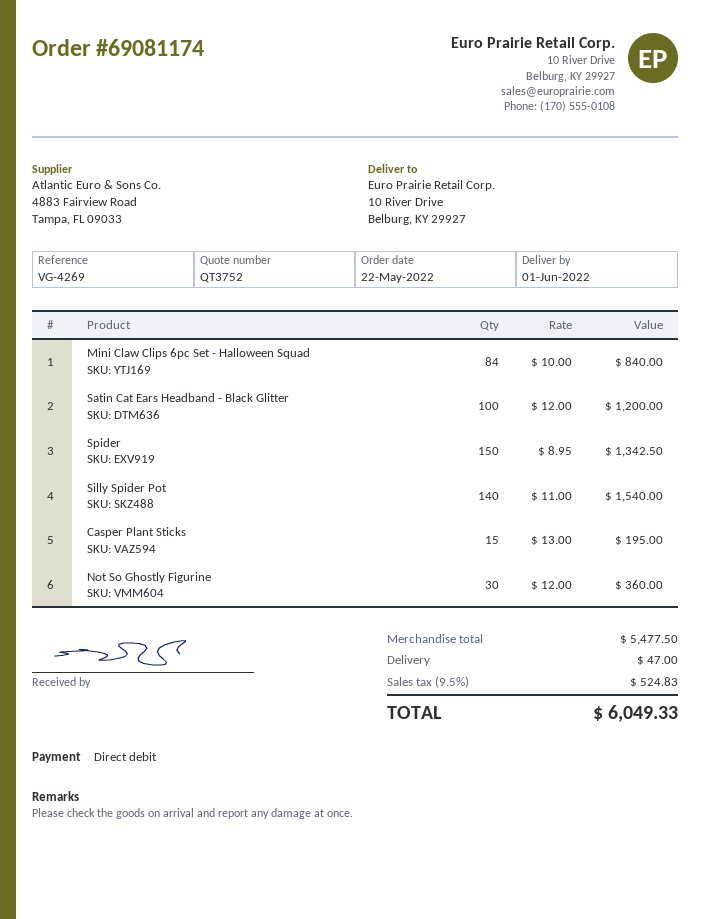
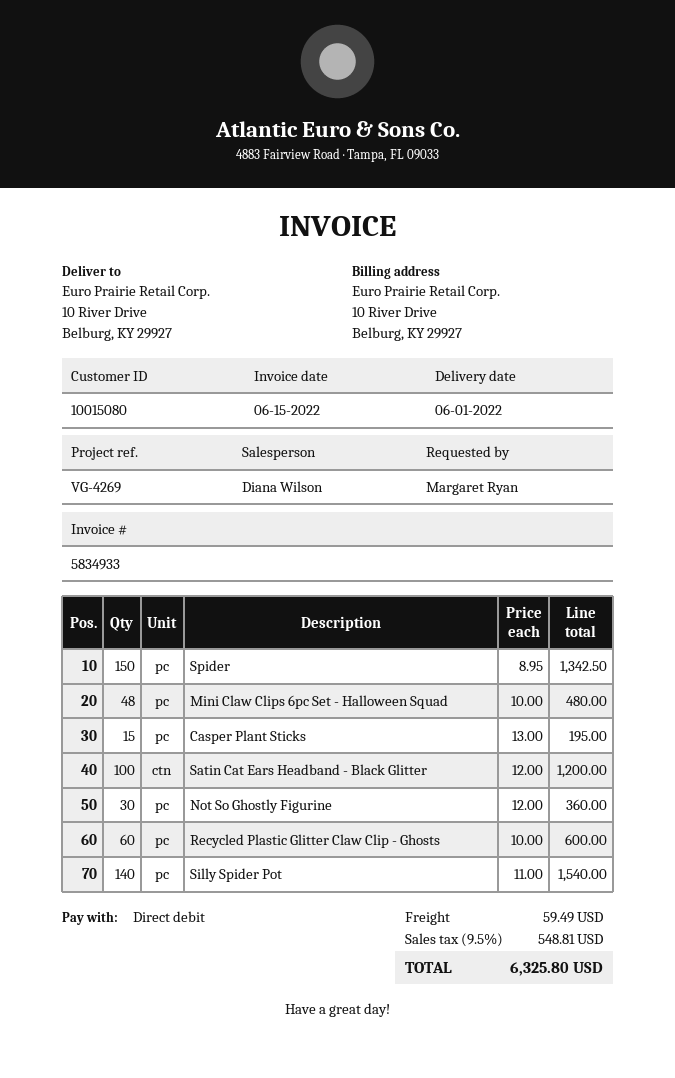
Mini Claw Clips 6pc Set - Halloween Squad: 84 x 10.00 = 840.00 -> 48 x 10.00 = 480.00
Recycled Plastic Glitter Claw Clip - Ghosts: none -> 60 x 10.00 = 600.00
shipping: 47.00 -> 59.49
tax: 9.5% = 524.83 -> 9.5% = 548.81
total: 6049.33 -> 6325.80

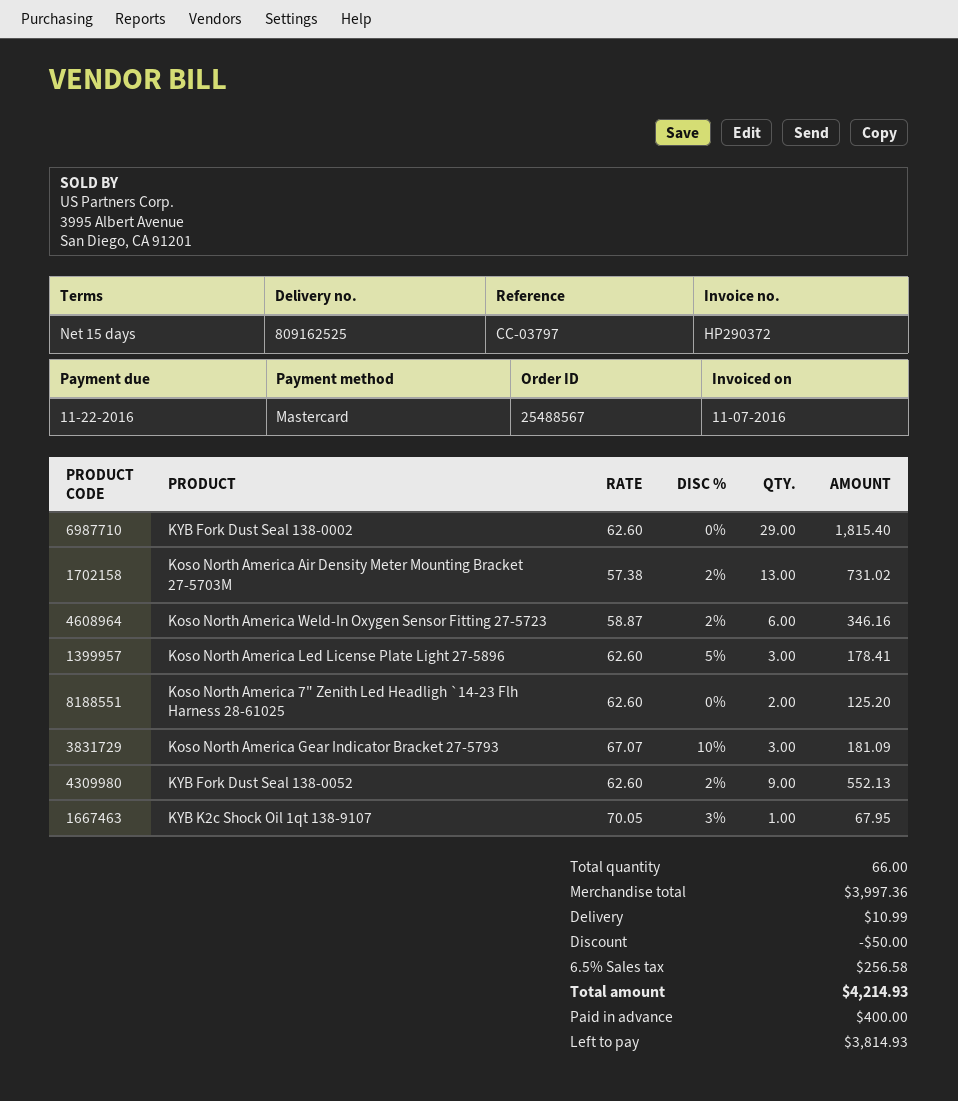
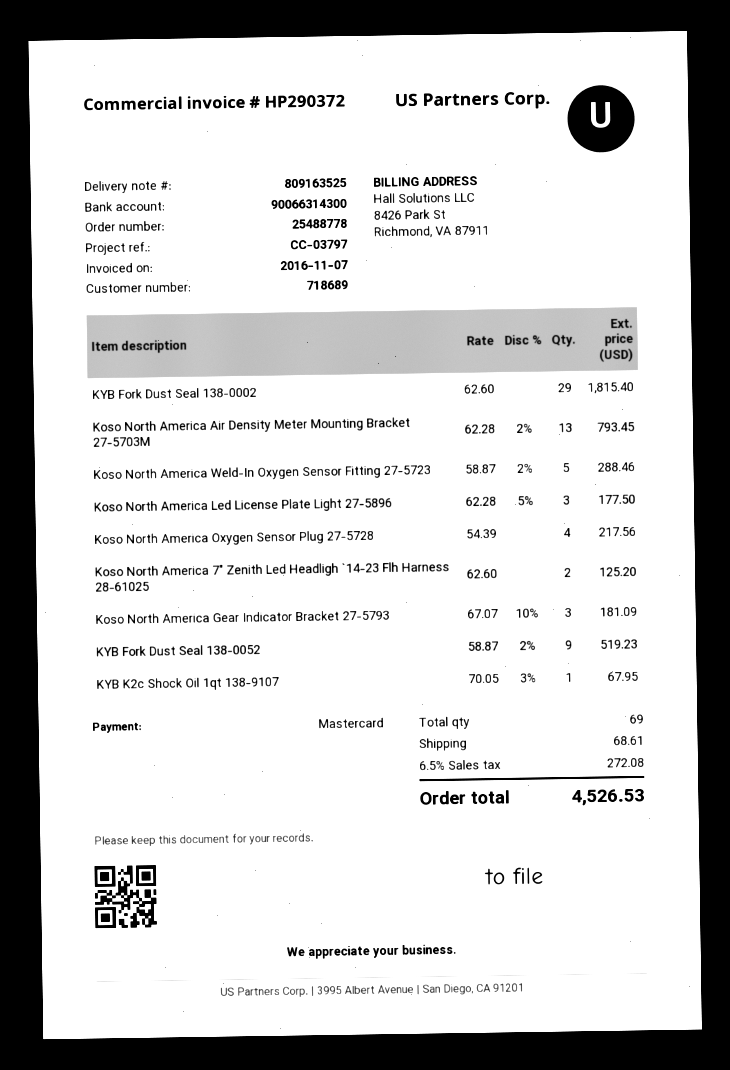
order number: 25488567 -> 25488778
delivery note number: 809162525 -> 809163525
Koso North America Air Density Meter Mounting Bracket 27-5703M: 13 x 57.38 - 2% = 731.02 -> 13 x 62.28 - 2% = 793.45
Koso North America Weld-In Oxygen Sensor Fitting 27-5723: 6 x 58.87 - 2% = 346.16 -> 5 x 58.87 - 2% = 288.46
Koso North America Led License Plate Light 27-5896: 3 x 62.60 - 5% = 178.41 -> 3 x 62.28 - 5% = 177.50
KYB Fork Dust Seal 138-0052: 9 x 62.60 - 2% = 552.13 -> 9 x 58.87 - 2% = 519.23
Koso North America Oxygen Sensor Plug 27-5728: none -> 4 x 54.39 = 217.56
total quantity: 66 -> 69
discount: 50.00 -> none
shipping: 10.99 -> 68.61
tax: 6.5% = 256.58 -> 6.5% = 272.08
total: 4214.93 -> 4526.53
^^^^^^^^
Identify the lines in the entries above that contain "Oxygen", then copy them out.

> _TASK OUTPUT_
Koso North America Weld-In Oxygen Sensor Fitting 27-5723: 6 x 58.87 - 2% = 346.16 -> 5 x 58.87 - 2% = 288.46
Koso North America Oxygen Sensor Plug 27-5728: none -> 4 x 54.39 = 217.56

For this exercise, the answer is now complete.